** Version comparison data **

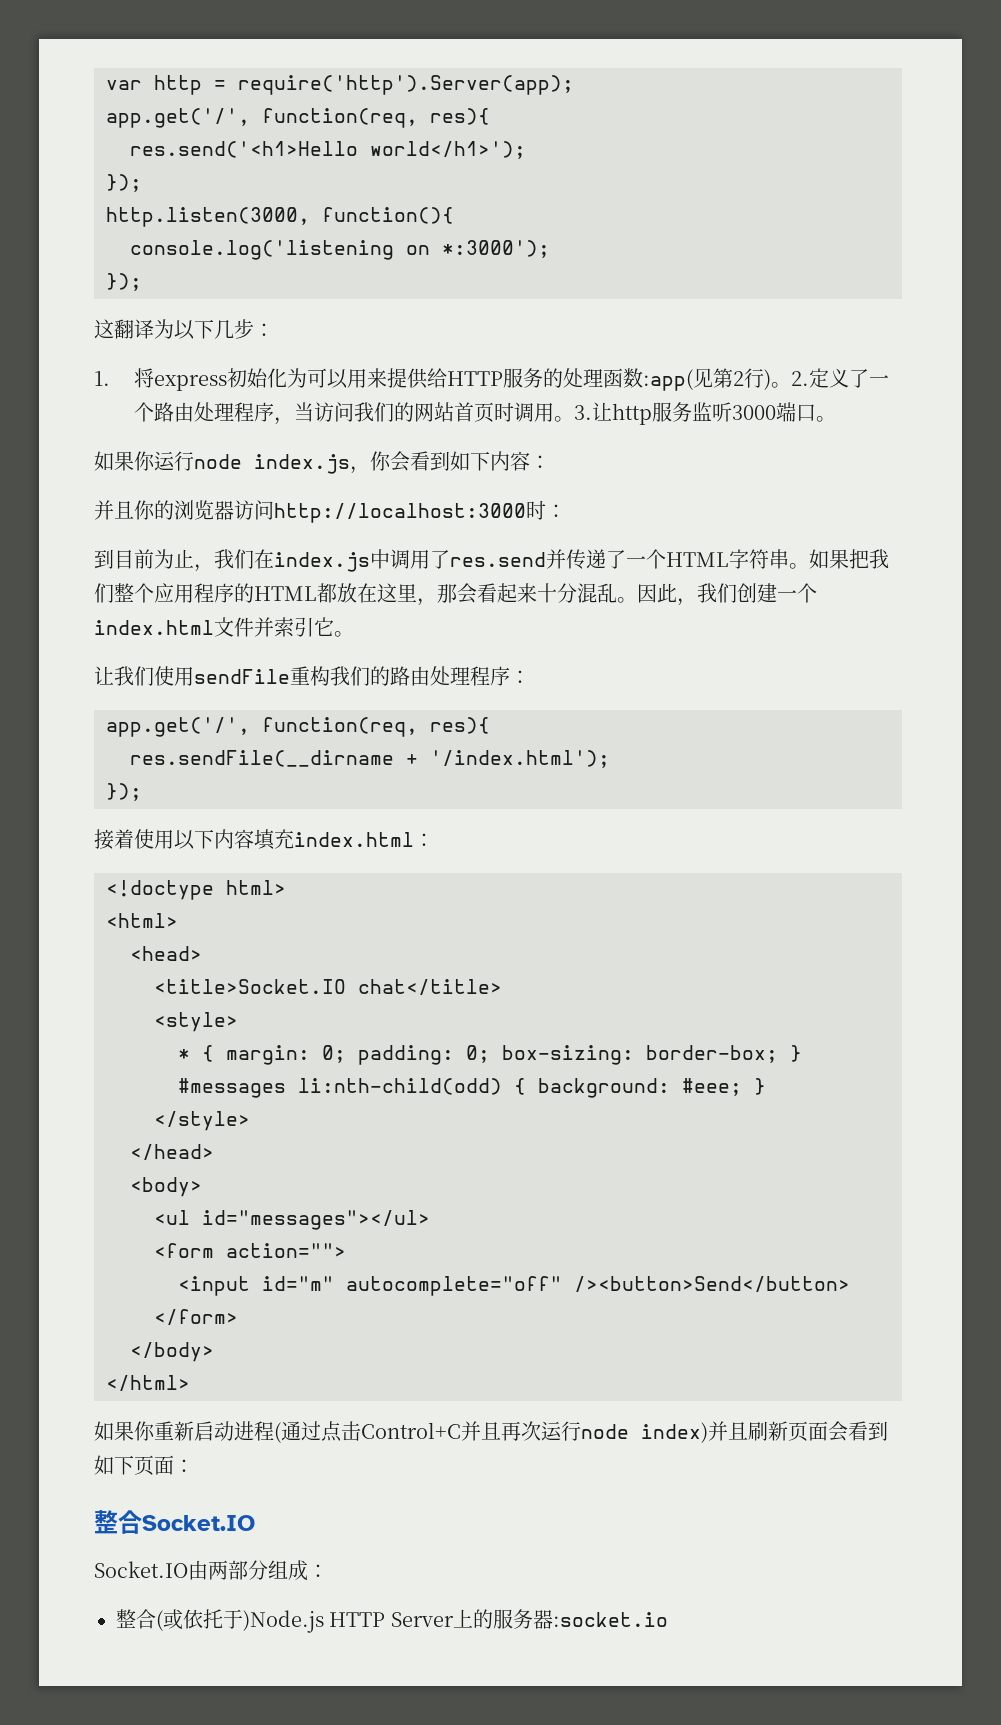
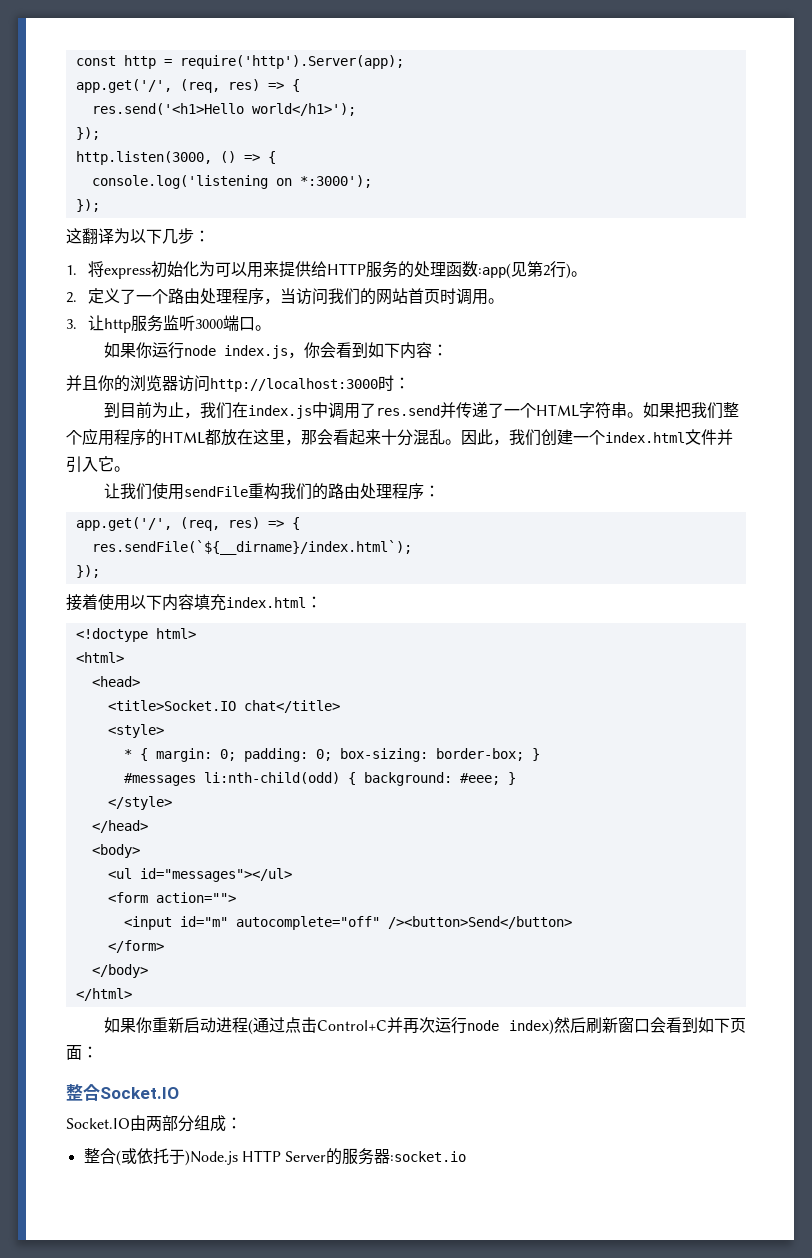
[106,80,142,90] var -> [75,56,116,66] const
[262,108,490,128] function(req, res){ -> [179,79,300,93] (req, res) => {
[322,207,454,224] function(){ -> [219,151,276,164] () => {
(791, 385) none -> (588, 274) //
(574, 419) none -> (505, 301) //
[274,617,314,637] 索引 -> [66,456,98,473] 引入
[262,717,490,737] [130,750,610,768] function(req, res){ // res.sendFile(__dirname + '/index.html'); -> [179,517,300,531] [91,540,412,555] (req, res) => { // res.sendFile(`${__dirname}/index.html`);
[481,1422,501,1440] 且 -> (404, 1025) none
[708,1421,828,1441] 并且刷新页面 -> [554,1017,650,1033] 然后刷新窗口
[452,1609,473,1628] 上 -> (327, 1156) none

** PROBLEM TO SOLVE **
All lines from the one containing "[481,1422,501,1440] 且 -> (404, 1025) none" to the end of the records, both ends included, should be printed exactly and on their own.

** TASK SOLUTION **
[481,1422,501,1440] 且 -> (404, 1025) none
[708,1421,828,1441] 并且刷新页面 -> [554,1017,650,1033] 然后刷新窗口
[452,1609,473,1628] 上 -> (327, 1156) none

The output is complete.